Para mim, foi o Damas
A propósito da ultrapassagem, por Cristiano Ronaldo, do número de golos marcado por Eusébio na selecção, a comunicação social, desportiva e não só, tem-se agitado freneticamente nos últimos dias, procurando, tomada de justa indignação, contrariar os ímpios que, manifestando uma impensável e inadmissível ousadia, se atrevem, com malévolo repúdio dos dogmas desta religião, a considerar o jogador do Real Madrid ou Figo, este muito poucos, como o melhor futebolista da história do futebol português. O próprio Eusébio veio a terreiro, compreensivelmente choroso e amuado, queixar-se do crime de lesa-majestade que estará a ser cometido, já que, como é evidente, nunca pensara na iníqua possibilidade de alguém se abalançar a tal blasfémia. Se podemos entender a mágoa do moçambicano, já é mais complicado aceitar a argumentação invocada, cuja inanidade, tendo em conta as suas origens reais, podemos, se é que não devemos, submeter a piedoso silêncio.
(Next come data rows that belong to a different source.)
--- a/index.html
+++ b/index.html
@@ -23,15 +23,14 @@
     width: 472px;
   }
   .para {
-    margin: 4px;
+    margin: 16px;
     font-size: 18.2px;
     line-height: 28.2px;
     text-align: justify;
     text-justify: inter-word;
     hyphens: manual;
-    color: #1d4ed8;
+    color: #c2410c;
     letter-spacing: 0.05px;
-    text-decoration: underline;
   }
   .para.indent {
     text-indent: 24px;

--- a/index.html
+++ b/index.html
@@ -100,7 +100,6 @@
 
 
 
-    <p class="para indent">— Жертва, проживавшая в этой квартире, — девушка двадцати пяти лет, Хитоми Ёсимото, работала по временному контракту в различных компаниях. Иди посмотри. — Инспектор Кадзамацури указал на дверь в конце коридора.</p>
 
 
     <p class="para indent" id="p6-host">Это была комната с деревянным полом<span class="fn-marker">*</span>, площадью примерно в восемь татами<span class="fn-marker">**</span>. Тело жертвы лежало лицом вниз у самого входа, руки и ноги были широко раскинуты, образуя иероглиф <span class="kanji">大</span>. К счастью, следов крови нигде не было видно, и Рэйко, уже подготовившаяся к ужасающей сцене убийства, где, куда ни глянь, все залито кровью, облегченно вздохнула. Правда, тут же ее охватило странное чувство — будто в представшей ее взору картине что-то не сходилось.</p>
Como se conclui da atenção prestada à sucessão de peças jornalísticas sobre o assunto, que, no geral, professam a ideia de que colocar a questão é, só por si, ofensivo da tradição e da memória, da história e da mitologia pátrias e, principalmente, de Eusébio e do Benfica, este arremedo de discussão não tem qualquer possibilidade de fazer nascer a luz, com evidente prejuízo de quem, como eu, aguarda ansiosamente um parecer definitivo e conclusivo sobre a matéria.
Atormentado pela dúvida, decidi, eu próprio, tomar uma posição e proceder, como quase todos os jornalistas, opinadores profissionais e comentadores sortidos, em função da minha paixão clubística. Aqui chegado, a minha opção foi extremamente fácil. Vítor Damas. O nosso extraordinário guarda-redes constituiu-se, para mim, atreito como sou a tiques idólatras, numa figura única na história do futebol nacional e do Sporting. A sua fantástica elasticidade, técnica individual, inclusivamente no momento de sair a jogar com os pés, capacidade de comando dos homens à sua frente, visão de jogo, vontade de fazer bem e de ganhar e praticamente quase todos os atributos que fazem os grandes guarda-redes transformaram-no, auxiliados por incontáveis defesas monumentais e exibições inesquecíveis, até em jogos em que o nosso clube foi goleado, num modelo irrepetível de jogador talentoso e hábil, generoso e de inexcedível dedicação ao futebol e ao clube.
Para mim, o grande Vítor Damas, perante cuja memória me comovo e me inclino sentidamente, é o melhor futebolista português de sempre. RIP.